The Federal Communications Commission (FCC), which is responsible for this part of the TCPA, is even considering a number of petitions to clarify or change its interpretations of the rules. Until that happens, researchers should be extremely wary. It is a mistake to assume you have the requisite express prior consent to call someone on a cell phone, including if the calling list was provided by a client.
The FCC has usually taken an expansive view of the definition of automatic dialing, which is why MRA continues to recommend that the only certain method to ensure TCPA compliance, in the absence of express prior consent, is to manually dial cell phone numbers (where a human being physically touches the buttons on the phone to dial the number). Even having a computer dial the number for you, after you manually enter it on a keyboard, might pose a hazard.
- Calling Cell Phones: Best Practices
- TCPA Restrictions on Using Autodialers to Call Cell Phones
- New TCPA Rules for Autodialer Calls and Robocalls Take Effect Soon
Why does this matter? The FTC intensely scrutinizes companies’ privacy and data security practices and seeks to bring them into compliance with sometimes vague standards through complex and costly settlements. The FTC has a sophisticated team arming up to consider the costs and benefits of Big Data, data brokers, the Internet of Things and other emerging concerns in privacy and data security.

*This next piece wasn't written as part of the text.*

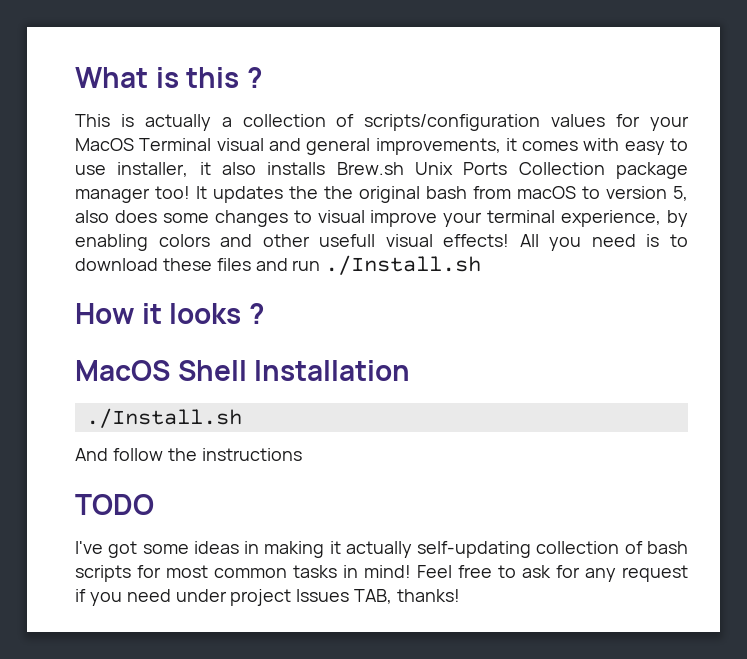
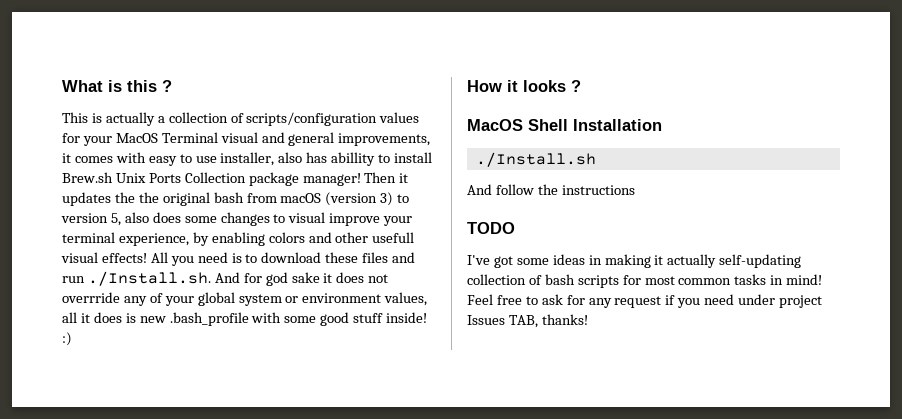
- This is actually a collection of scripts/configuration values for your MacOS Terminal visual and general improvements, it comes with easy to use installer, it also installs Brew.sh Unix Ports Collection package manager too! It updates the the original bash from macOS to version 5, also does some changes to visual improve your terminal experience, by enabling colors and other usefull visual effects!
+ This is actually a collection of scripts/configuration values for your MacOS Terminal visual and general improvements, it comes with easy to use installer, also has abillity to install Brew.sh Unix Ports Collection package manager! Then it updates the the original bash from macOS (version 3) to version 5, also does some changes to visual improve your terminal experience, by enabling colors and other usefull visual effects!
- All you need is to download these files and run ./Install.sh
+ All you need is to download these files and run ./Install.sh. And for god sake it does not overrride any of your global system or environment values, all it does is new .bash_profile with some good stuff inside! :)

The agency has already demonstrated its not-so-friendly interest in the research business in its investigation of and costly settlement with marketing research company Compete, demonstrating that the FTC’s statutory authority in the realm of “unfair or deceptive” practices are being interpreted in the broadest of fashions. We also understand that the agency has more than a few other investigations of research companies underway.
These not-so-hypothetical scenarios are why we expect tangling with the FTC to be the top legal issue facing the research profession in 2014.